Ça ne pouvait pas être une coïncidence. Il y avait des milliers de baguettes dans ce magasin. Bon, d'accord, ça pouvait être une coïncidence, il y avait six milliards de personnes sur Terre, des coïncidences à une chance sur mille avaient lieu tous les jours. Mais, Théorème de Bayes 101 : toute hypothèse raisonnable impliquant qu'il avait plus d'une chance sur mille que Harry se retrouve avec la baguette soeur de celle du Seigneur des Ténèbres avait un avantage.
McGonagall avait simplement dit comme c'est curieux et en était restée là, ce qui avait mit Harry en état de choc face à la pure, à l'écrasante inconscience des sorciers et sorcières. Harry n'aurait pu, dans aucun monde imaginable, simplement faire "Hm" et sortir du magasin sans même essayer de trouver une hypothèse expliquant ce qui s'était passé.

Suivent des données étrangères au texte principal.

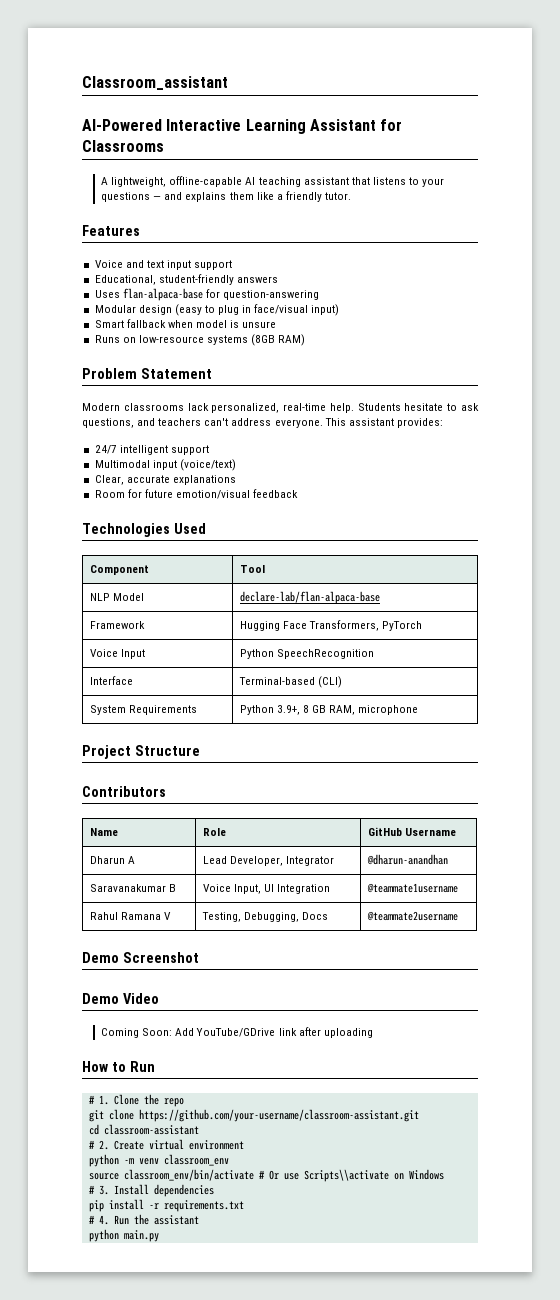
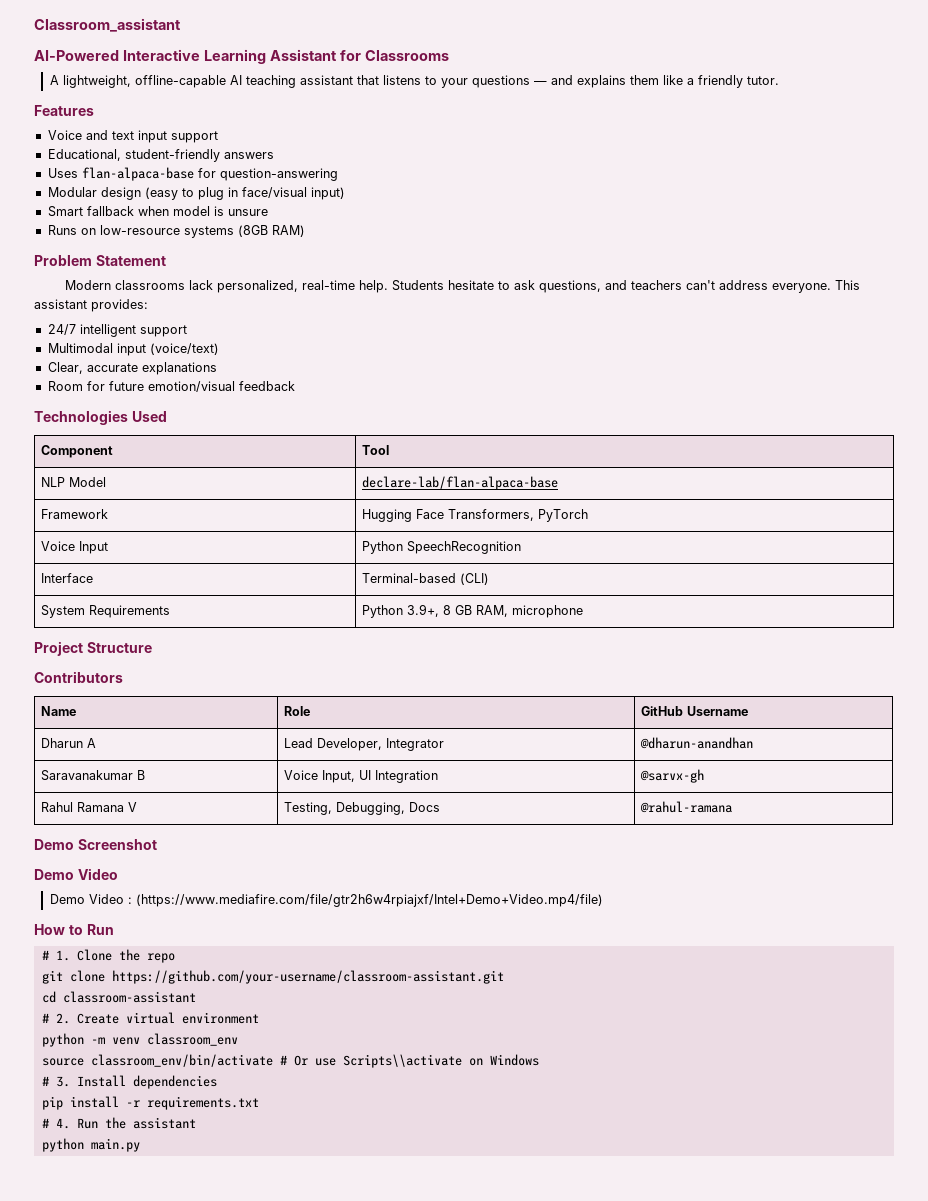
- Saravanakumar B | Voice Input, UI Integration | @teammate1username
+ Saravanakumar B | Voice Input, UI Integration | @sarvx-gh
- Rahul Ramana V | Testing, Debugging, Docs | @teammate2username
+ Rahul Ramana V | Testing, Debugging, Docs | @rahul-ramana
- Coming Soon: Add YouTube/GDrive link after uploading
+ Demo Video : (https://www.mediafire.com/file/gtr2h6w4rpiajxf/Intel+Demo+Video.mp4/file)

Sa main gauche s'éleva et toucha sa cicatrice.
Qu'est-ce qui... exactement...
"Vous êtes un sorcier complet à présent," dit McGonagall. "Félicitations."
Harry hocha la tête.
"Et que pensez-vous du monde magique ?"
"C'est étrange," dit Harry. "Je devrais être en train de penser à tout ce que j'ai vu de la magie... tout ce que je sais maintenant être possible, et tout ce que je sais maintenant être un mensonge, et tout le travail qui me reste à accomplir avant de vraiment comprendre. Et pourtant je me trouve distrait par de relatives trivialités telles que," Harry baissa la voix, "toute cette histoire de Survivant." Il ne semblait y avoir personne aux alentours, mais autant ne pas tenter le sort.